_Problem details_:
If a line in the records contains the word "margin", count it; state the resulting number and nothing more.

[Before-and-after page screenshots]
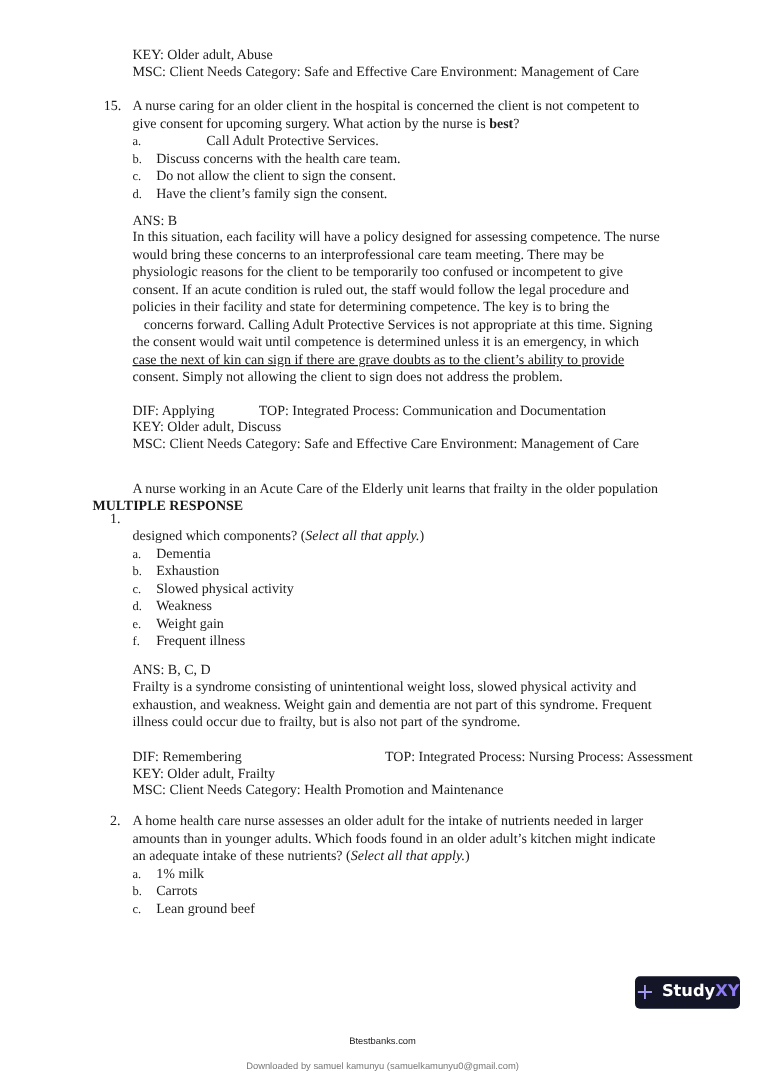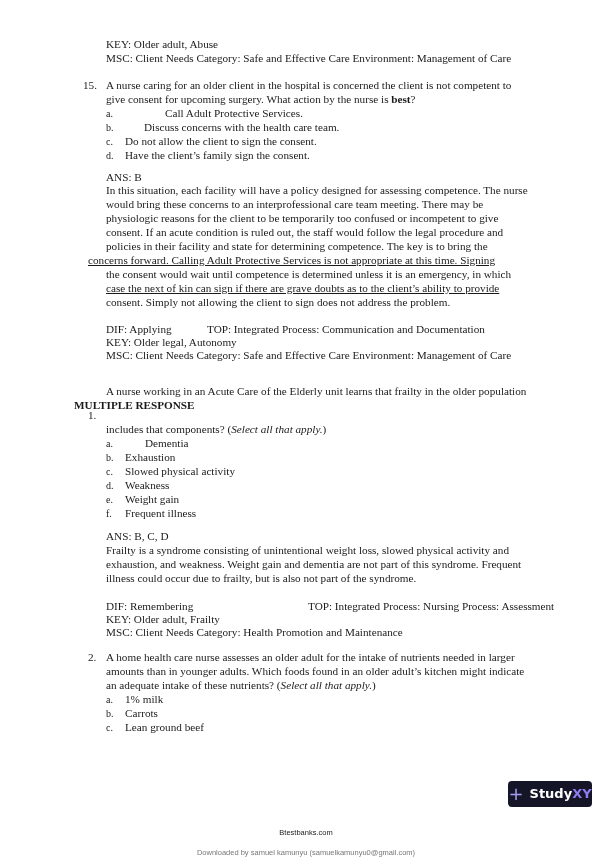--- a/index.html
+++ b/index.html
@@ -50,7 +50,7 @@
   </div>
   <div>
     <span class="opt-letter" style="left:106px; top:121px;">b.</span>
-    <span class="line" style="left:125px; top:120px;margin-left:19px;">Discuss concerns with the health care team.</span>
+    <span class="line" style="left:125px; top:120px;">Discuss concerns with the health care team.</span>
   </div>
   <div>
     <span class="opt-letter" style="left:106px; top:135px;">c.</span>

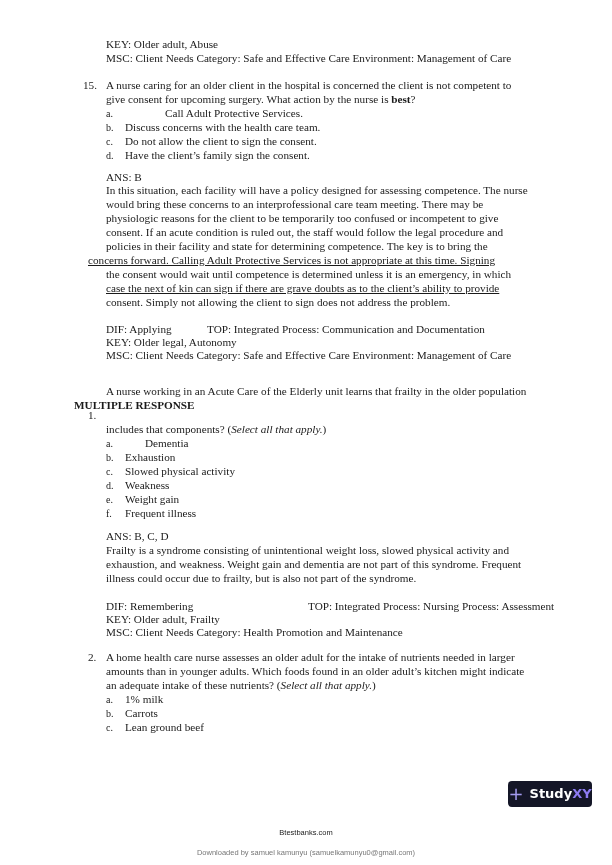--- a/index.html
+++ b/index.html
@@ -68,7 +68,7 @@
     <div class="line" style="left:106px; top:211px;">physiologic reasons for the client to be temporarily too confused or incompetent to give</div>
     <div class="line" style="left:106px; top:225px;">consent. If an acute condition is ruled out, the staff would follow the legal procedure and</div>
     <div class="line" style="left:106px; top:239px;">policies in their facility and state for determining competence. The key is to bring the</div>
-    <div class="line" style="left:88px; top:253px;text-decoration:underline;">concerns forward. Calling Adult Protective Services is not appropriate at this time. Signing</div>
+    <div class="line" style="left:115px; top:253px;">concerns forward. Calling Adult Protective Services is not appropriate at this time. Signing</div>
     <div class="line" style="left:106px; top:267px;">the consent would wait until competence is determined unless it is an emergency, in which</div>
     <div class="line" style="left:106px; top:281px;text-decoration:underline;">case the next of kin can sign if there are grave doubts as to the client’s ability to provide</div>
     <div class="line" style="left:106px; top:295px;">consent. Simply not allowing the client to sign does not address the problem.</div>

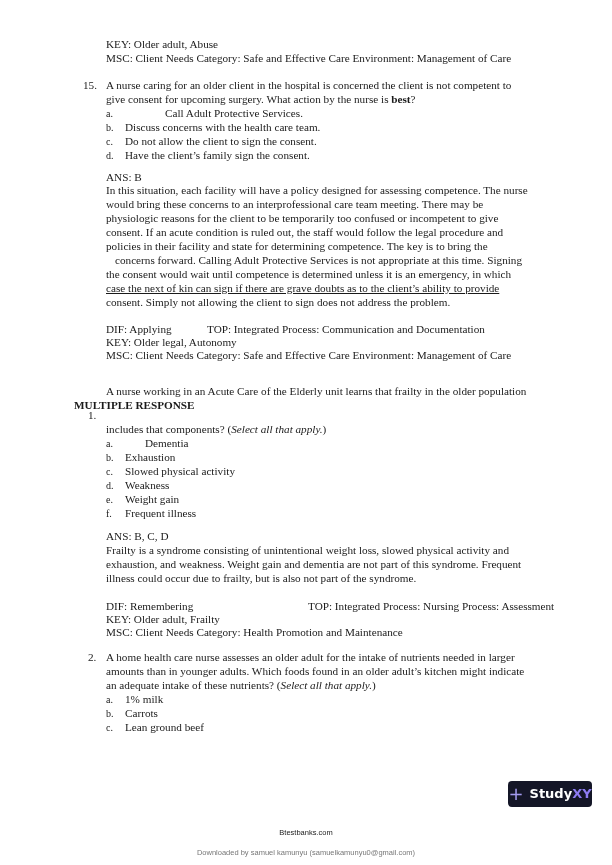--- a/index.html
+++ b/index.html
@@ -76,7 +76,7 @@
 
   <div class="line" style="left:106px; top:322px;">DIF:    Applying</div>
   <div class="line" style="left:207px; top:322px;">TOP:  Integrated Process: Communication and Documentation</div>
-  <div class="line" style="left:106px; top:335px;">KEY: Older legal, Autonomy</div>
+  <div class="line" style="left:106px; top:335px;">KEY: Older adult, Discuss</div>
   <div class="line" style="left:106px; top:348px;">MSC:  Client Needs Category: Safe and Effective Care Environment: Management of Care</div>
 </div>
 

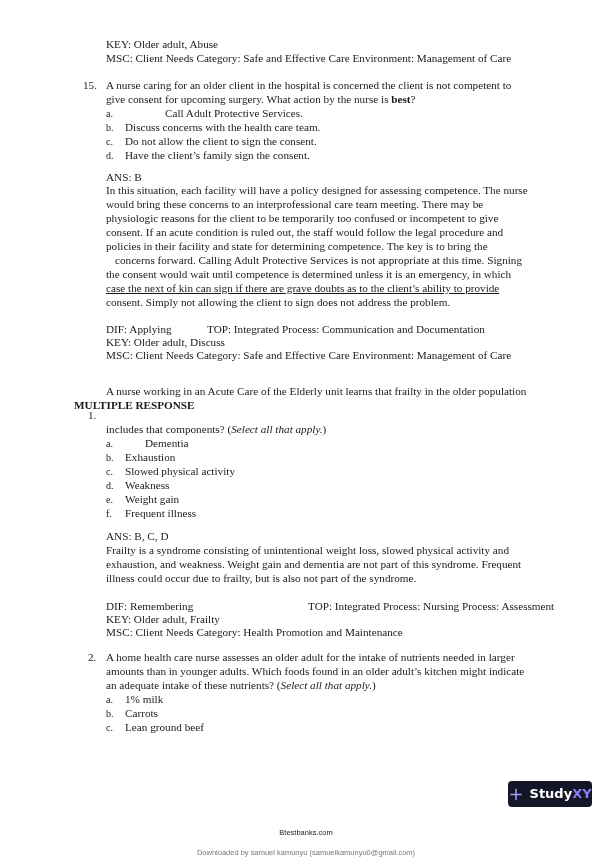--- a/index.html
+++ b/index.html
@@ -85,7 +85,7 @@
 <div>
   <div class="qnum" style="left:88px; top:408px;">1.</div>
   <div class="line" style="left:106px; top:384px;">A nurse working in an Acute Care of the Elderly unit learns that frailty in the older population</div>
-  <div class="line" style="left:106px; top:422px;"><span>includes that components? (</span><i>Select all that apply.</i><span>)</span></div>
+  <div class="line" style="left:106px; top:422px;"><span>designed which components? (</span><i>Select all that apply.</i><span>)</span></div>
 
   <div>
     <span class="opt-letter" style="left:106px; top:437px;">a.</span>

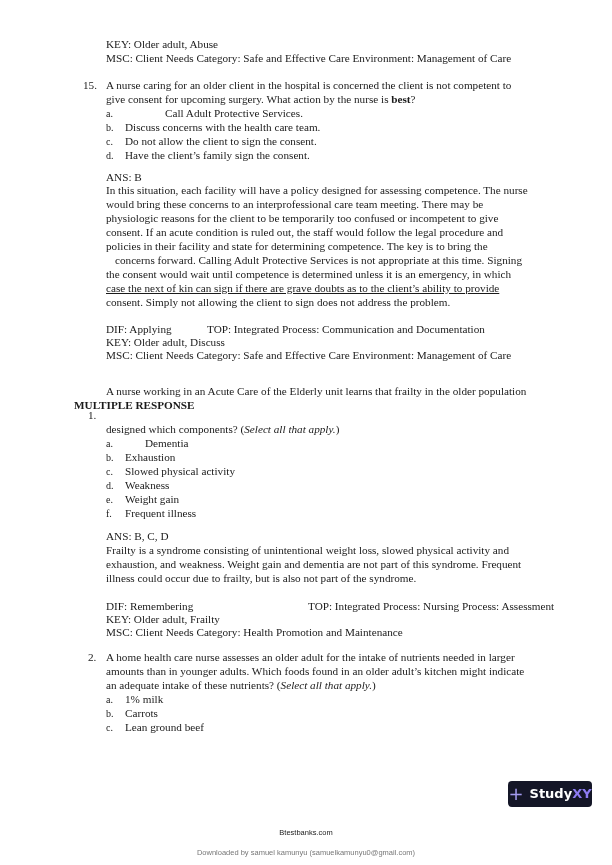--- a/index.html
+++ b/index.html
@@ -89,7 +89,7 @@
 
   <div>
     <span class="opt-letter" style="left:106px; top:437px;">a.</span>
-    <span class="line" style="left:125px; top:436px;margin-left:20px;">Dementia</span>
+    <span class="line" style="left:125px; top:436px;">Dementia</span>
   </div>
   <div>
     <span class="opt-letter" style="left:106px; top:451px;">b.</span>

_Answer space_:
2